Diese Phase der Kritikalität ist laut Jerbi ein Zustand des Gleichgewichts zwischen Ordnung und Chaos im Gehirn, der es ihm ermöglicht, optimal zu funktionieren: „Es ist wie in einem Orchester: Zu viel Stille und nichts passiert, zu viel Chaos und es entsteht Kakophonie. Die Kritikalität ist der Mittelweg, bei dem die Gehirnaktivität organisiert und flexibel ist. In diesem Zustand funktioniert das Gehirn optimal: Es kann Informationen effizient verarbeiten, sich schnell anpassen, lernen und Entscheidungen schnell treffen.“
Koffein beeinträchtigt die Erholung des Gehirns
Carrier erklärte: „Koffein stimuliert das Gehirn und versetzt es in einen kritischen Zustand, in dem es wacher, aufmerksamer und reaktionsfähiger ist. Während dies tagsüber für die Konzentration nützlich ist, könnte dieser Zustand die nächtliche Erholung beeinträchtigen: Das Gehirn würde sich nicht richtig entspannen und erholen.“
Diese Erkenntnis ist besorgniserregend, da die Schlafqualität einen direkten Einfluss auf die Gedächtniskonsolidierung und die kognitive Erholung hat, also Funktionen, die für das körperliche und geistige Wohlbefinden unerlässlich sind.
Veränderungen der Gehirnrhythmen
Die Studie ergab auch, dass Koffein die elektrischen Rhythmen des Gehirns während des Schlafs deutlich verändert, insbesondere in der Phase ohne schnelle Augenbewegungen (NREM).

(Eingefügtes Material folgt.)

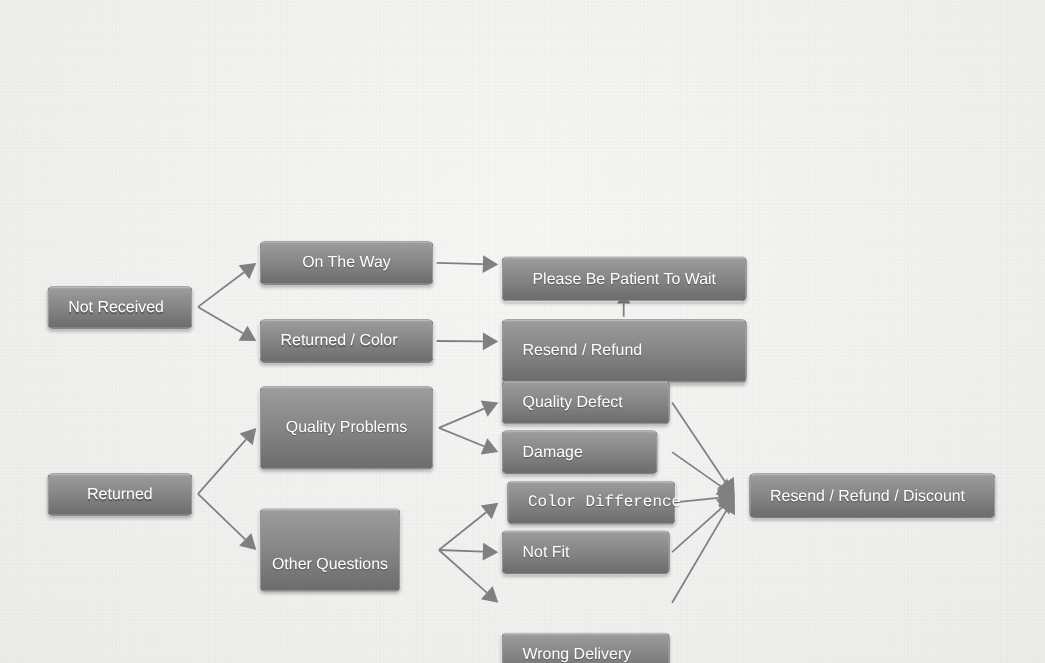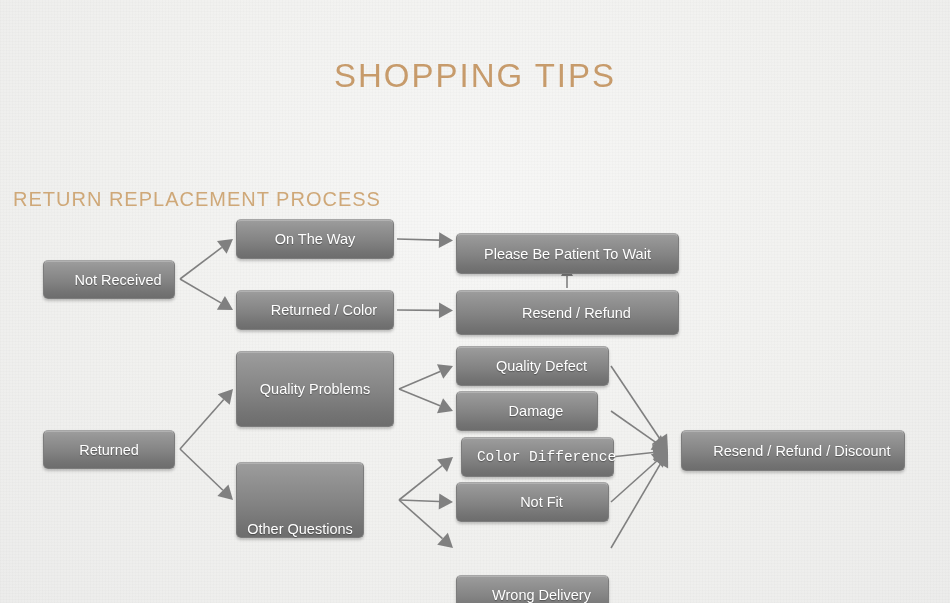"SHOPPING TIPS" div.main-title { html: <div>SHOPPING TIPS</div> -> none }
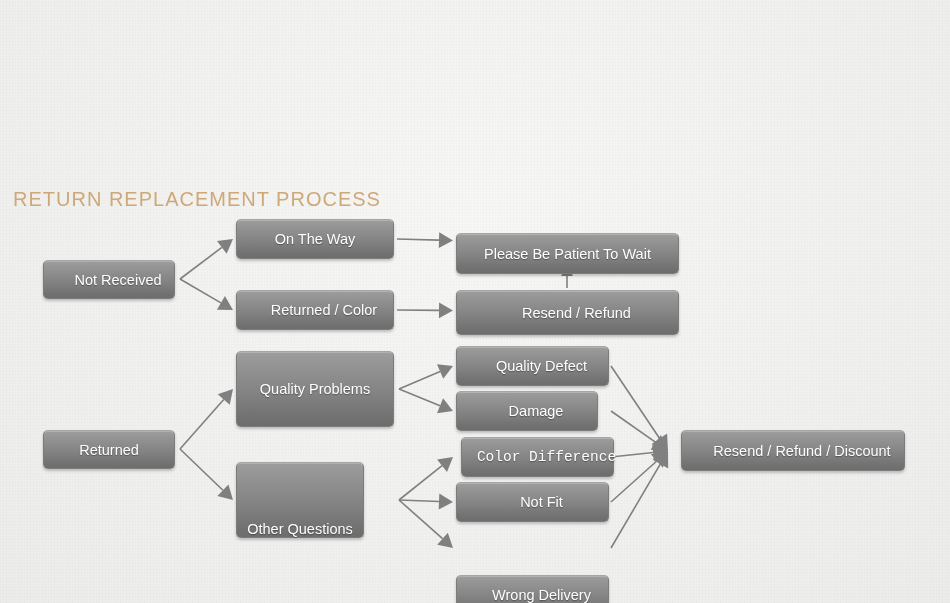"RETURN REPLACEMENT PROCESS" div.section-title { html: <div>RETURN REPLACEMENT PROCESS</div> -> none }
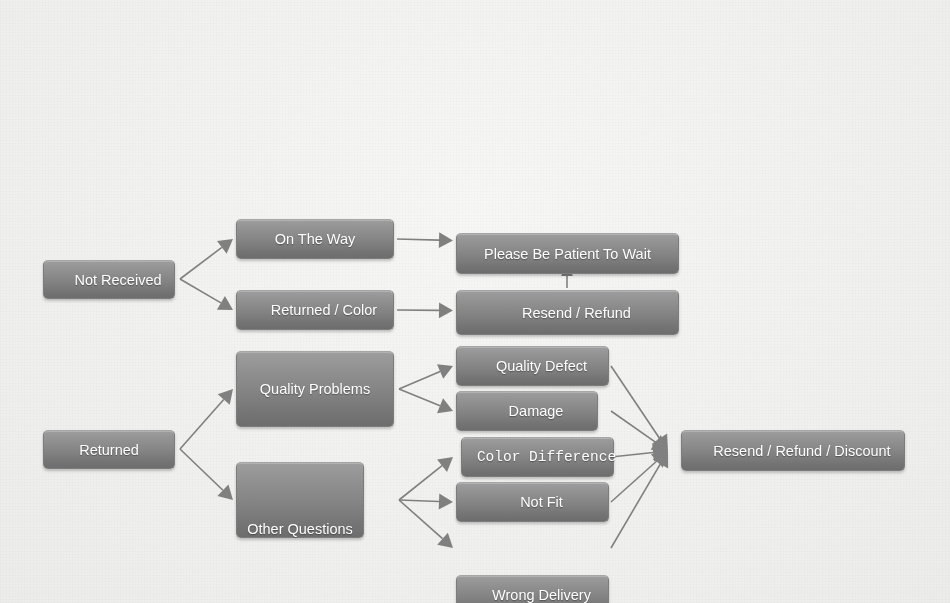"On The Way" .node.align-center { padding: 0 10px -> 16px 10px }
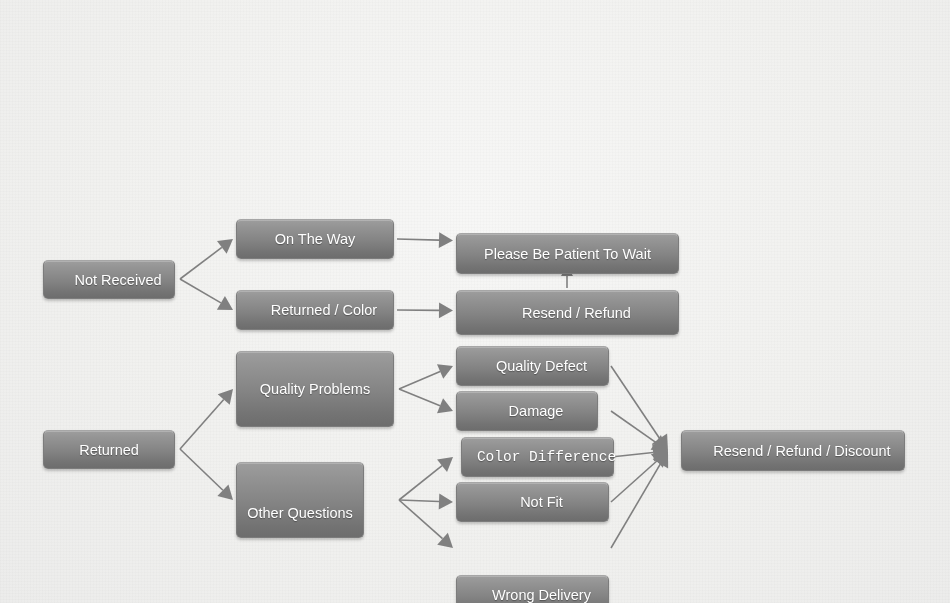"Not Received" .node.align-left { justify-content: center -> flex-start }
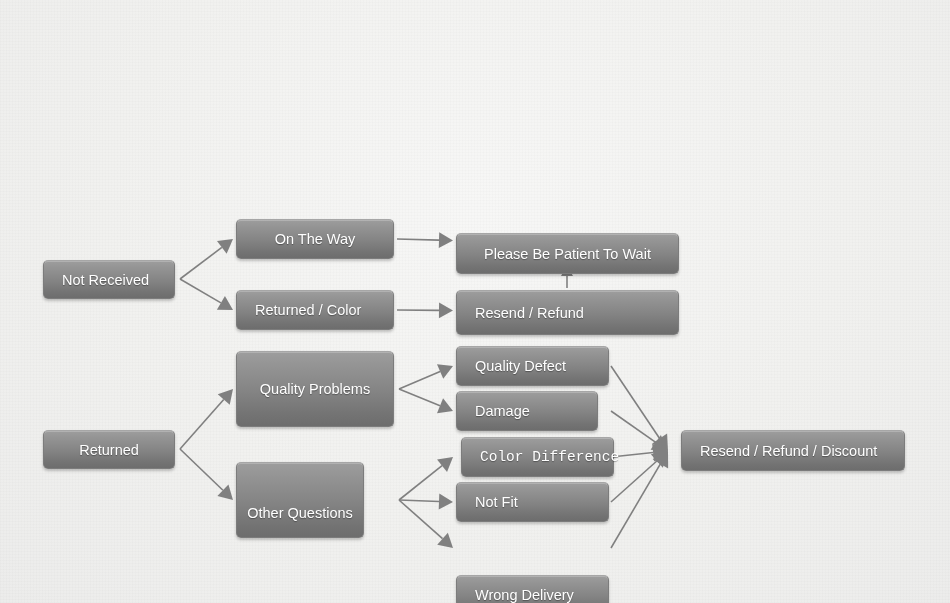"Resend / Refund" div.node { height: 45px -> 58px }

Diese Phase ist entscheidend für die kognitive Erholung.
Den Ergebnissen zufolge schwächte Koffein nicht nur die mit dem Tiefschlaf verbundenen langsamen Schwingungen, wie z. B. Deltawellen, ab, sondern erhöhte auch die Aktivität der Betawellen, die typischerweise während des Wachzustands und der geistigen Aktivität auftreten.
Jerbi fügte hinzu: „Diese Veränderungen zeigen, dass das Gehirn, selbst wenn es schläft, aufgrund von Koffein in einem aktiveren und weniger erholsamen Zustand bleibt. Die Veränderung der rhythmischen Muster des Gehirns könnte der Schlüssel zum Verständnis der Auswirkungen von Koffein auf die nächtliche Erholung des Gehirns sein, was wiederum die Gedächtnisverarbeitung beeinflussen könnte.“
Stärkere Auswirkungen bei jungen Erwachsenen
Die Studie ergab auch, dass die Auswirkungen von Koffein auf die Gehirndynamik bei jungen Erwachsenen im Alter von 20 bis 27 Jahren stärker ausgeprägt waren als bei Menschen mittleren Alters.
Dieser Unterschied ist laut den Forschern auf eine höhere Dichte an Adenosinrezeptoren im Gehirn jüngerer Menschen zurückzuführen. Adenosin, ein Molekül, das sich im Laufe des Tages im Gehirn ansammelt, erzeugt ein Gefühl der Müdigkeit und fördert den Schlaf.
Carrier erklärte: „Adenosinrezeptoren nehmen mit zunehmendem Alter auf natürliche Weise ab, wodurch die Fähigkeit von Koffein, sie zu blockieren und die Komplexität des Gehirns zu verbessern, verringert wird, was teilweise die geringere Wirkung von Koffein bei den Teilnehmern mittleren Alters erklären könnte.“
Verzehr nicht überschreiten
Angesichts des weit verbreiteten Konsums von Koffein, insbesondere bei Menschen, die Müdigkeit bekämpfen wollen, betonen die Forscher, wie wichtig es ist, seine Auswirkungen auf die Gehirnaktivität sowohl bei jungen als auch bei älteren Erwachsenen zu verstehen.
Die Ergebnisse deuten darauf hin, dass übermäßiger Koffeinkonsum über Schlaflosigkeit hinaus Auswirkungen haben und die Schlafqualität und kognitive Erholung von Menschen beeinträchtigen könnte, die auf diese Substanz angewiesen sind, um wach zu bleiben.